Bring together every line in the data that includes "align".

======

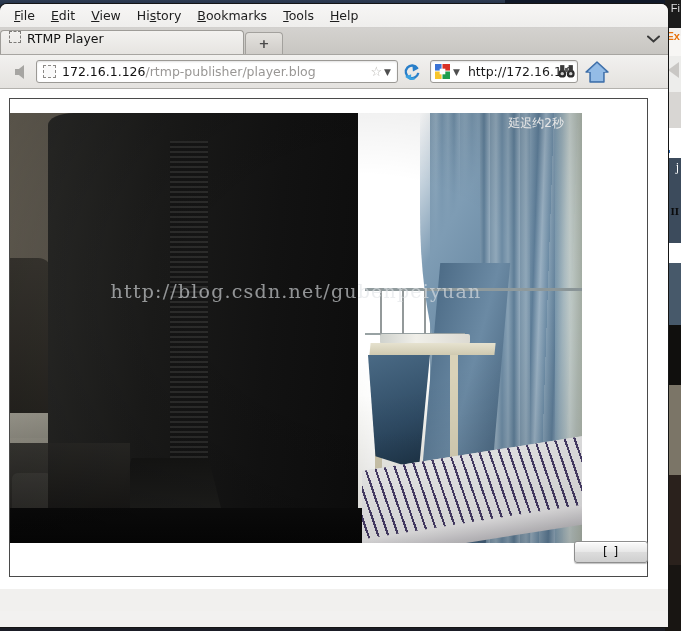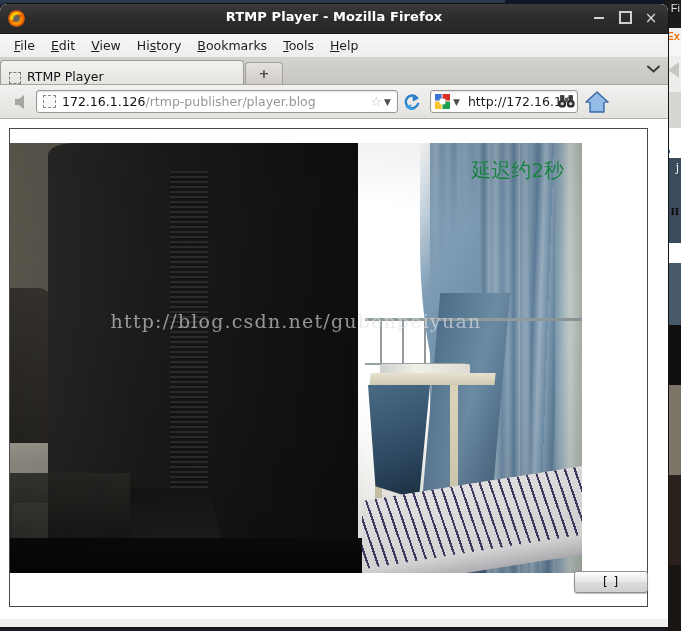--- a/index.html
+++ b/index.html
@@ -481,18 +481,6 @@
 
 <div id="window">
 
-  <div id="titlebar">
-    <svg id="ff-logo" viewBox="0 0 32 32">
-      <circle cx="16" cy="16" r="14" fill="#e66000"></circle>
-      <path d="M5 16c0-6 5-11 11-11 4 0 7 2 9 4-2-1-5-1-7 0-3 1-5 3-6 6-1 3-3 4-5 4-1 0-2-1-2-3z" fill="#ffcb00"></path>
-      <path d="M16 27c-5 0-9-3-10-8 2 3 5 4 8 3 3-1 5-3 7-6 1-2 3-3 5-3 0 8-4 14-10 14z" fill="#ff9500"></path>
-      <circle cx="16" cy="16" r="6" fill="#0b5fa4" opacity=".55"></circle>
-    </svg>
-    <div id="win-title">RTMP Player - Mozilla Firefox</div>
-    <div class="win-btn" id="btn-min"><span class="win-glyph-min"></span></div>
-    <div class="win-btn" id="btn-max"><span class="win-glyph-max"></span></div>
-    <div class="win-btn" id="btn-close">×</div>
-  </div>
 
   <div id="menubar">
     <div class="menu-item"><u>F</u>ile</div>

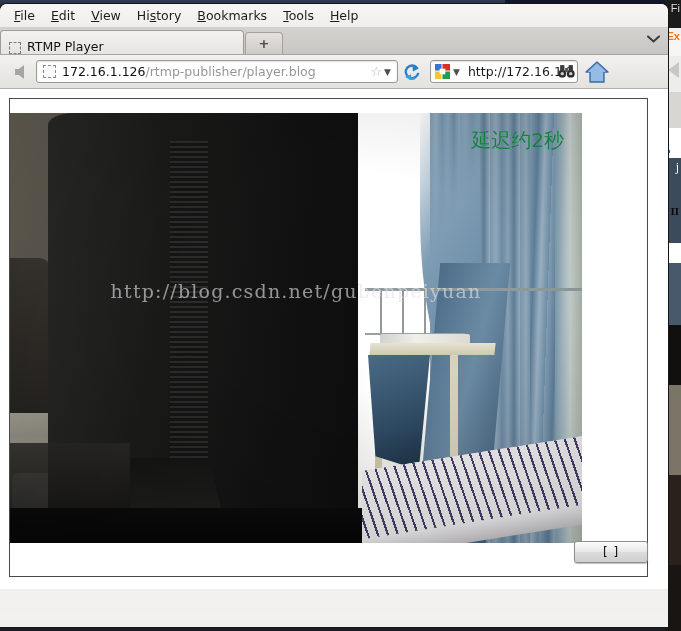--- a/index.html
+++ b/index.html
@@ -125,7 +125,7 @@
     position: relative;
     height: 24px;
     margin-top: 2px;
-    display: flex; align-items: flex-end;
+    display: flex; align-items: flex-start;
     padding: 0 10px 0 8px;
     font-size: 12.5px;
     color: #111;

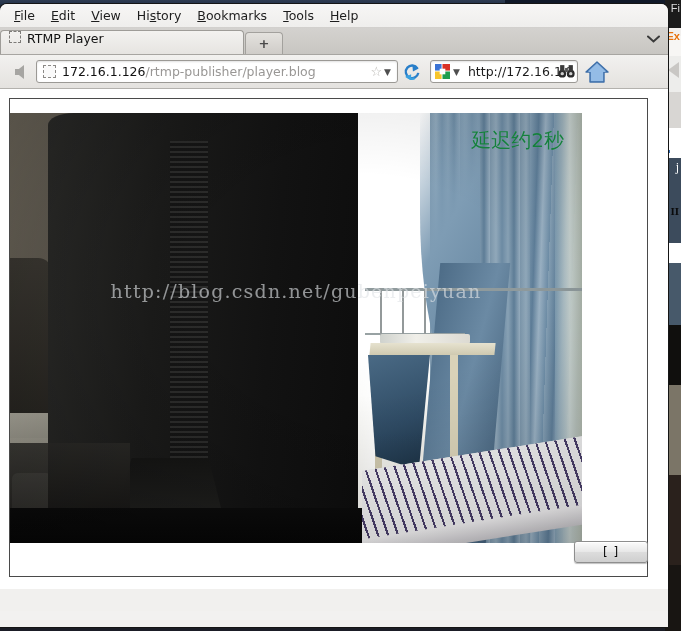--- a/index.html
+++ b/index.html
@@ -406,9 +406,9 @@
     background: radial-gradient(ellipse at 62% 40%, rgba(0,0,0,0) 30%, rgba(0,0,0,.22) 100%);
   }
   #delay-text {
-    position:absolute; right: 18px; top: 14px;
-    color: #15803d;
-    font-size: 20px;
+    position:absolute; right: 18px; top: 2px;
+    color: #e5e5e5;
+    font-size: 12px;
     font-family: "DejaVu Sans", sans-serif;
     font-weight: 500;
     text-shadow: 0 0 1px rgba(255,255,255,.2);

======

— Exercise output —
-    display: flex; align-items: flex-end;
+    display: flex; align-items: flex-start;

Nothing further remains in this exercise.